Matt Lutz

  • 31 October 2005

A Walk To Remember Review

By Norm Schrager

Very Good

A Walk to Remember can and will be known best as "The Mandy Moore Project," the first feature where the popular teen singer stars on the big screen. She is the focal point of the marketing, the reason that most kids will see the movie, and the one player to be under the microscope. Luckily for Moore, and the film, her flaws are few, as she slides easily into one of the more interesting teen roles in recent adolescent films, as the originality of her character, her well-metered performance, and director Adam Shankman's lively delivery lift this movie above most of its counterparts.

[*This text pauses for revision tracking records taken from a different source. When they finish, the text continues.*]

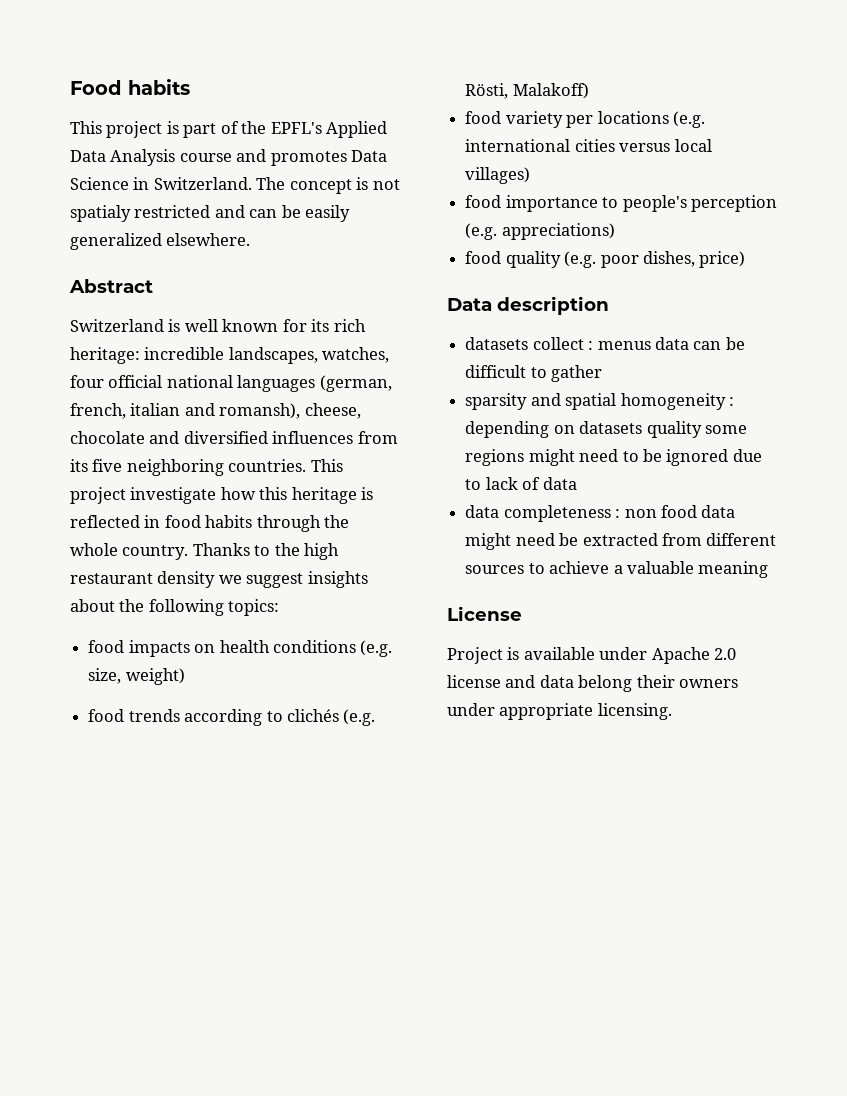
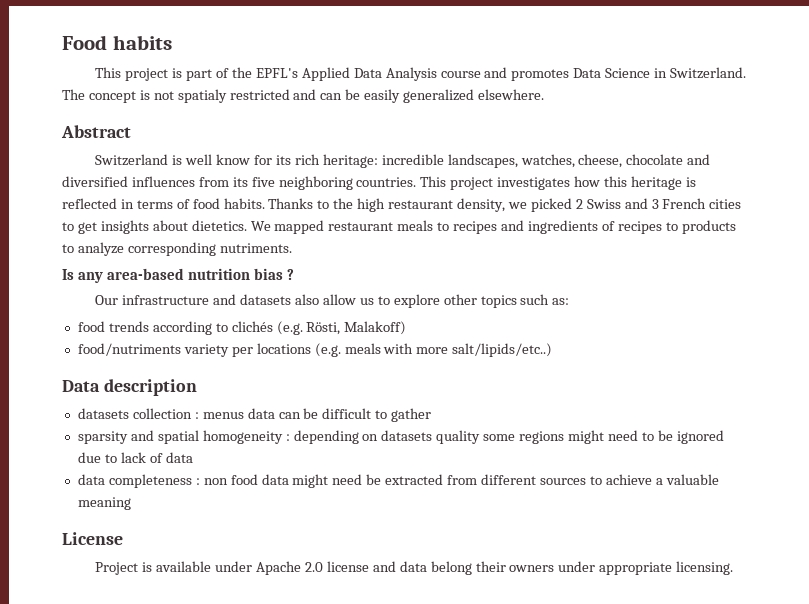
[222,319,279,332] known -> [216,154,251,165] know
[70,375,392,392] [70,403,301,419] four official national languages (german, french, italian and romansh), -> (575, 161) none
[130,487,217,504] investigate -> [497,177,571,190] investigates
[164,515,350,532] [70,543,189,560] food habits through the whole country. -> [136,198,265,209] terms of food habits.
[157,571,368,588] [70,599,280,616] [88,640,393,657] [88,668,185,685] density we suggest insights about the following topics: // food impacts on health conditions (e.g. size, weight) -> [457,198,742,212] [62,220,736,234] [62,242,292,256] [62,268,294,283] [95,294,570,308] density, we picked 2 Swiss and 3 French cities to get insights about dietetics. We mapped restaurant meals to recipes and ingredients of recipes to products to analyze corresponding nutriments. // Is any area-based nutrition bias ? // Our infrastructure and datasets also allow us to explore other topics such as:
[465,111,502,124] food -> [77,343,181,356] food/nutriments
[465,139,712,152] [465,167,531,184] [465,195,777,212] [465,223,615,240] [465,251,746,268] international cities versus local villages) // food importance to people's perception (e.g. appreciations) // food quality (e.g. poor dishes, price) -> [344,343,553,357] meals with more salt/lipids/etc..)
[532,337,584,350] collect -> [132,408,192,419] collection

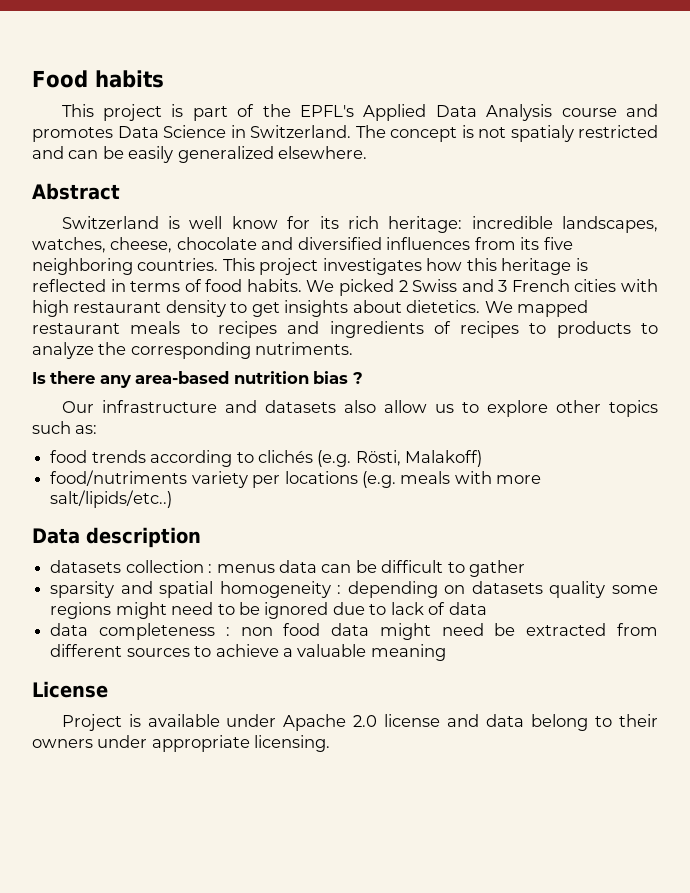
[268,198,527,212] Thanks to the high restaurant density, we -> [306,280,335,292] We
(742, 204) none -> [620,279,658,292] [32,300,226,317] with high restaurant density
(124, 249) none -> [98,342,127,355] the
(74, 274) none -> [50,371,96,384] there
(472, 568) none -> [595,716,613,727] to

The film may look like a relative to the Freddie Prinze Jr. vehicle She's All That (1999), but it's more like a cousin to Robert Mulligan's The Man in the Moon (1991). The story begins predictably enough: Landon (Shane West), a young teen sowing his oats through his high school years, is forced to take on charity work after orchestrating a stupid stunt that nearly paralyzes a kid. While mopping up hallways and tutoring youngsters, he comes across Jamie Sullivan (Moore), a level-headed duckling (not so ugly), with a good heart and religion at her core. If this were Prinze pap, Landon would spruce her up and show the world what it's been missing. Instead, in this Karen Janszen adaptation of the Nicholas Sparks novel, Jamie stays true to herself, and the shy girl has a life-changing effect on the guy.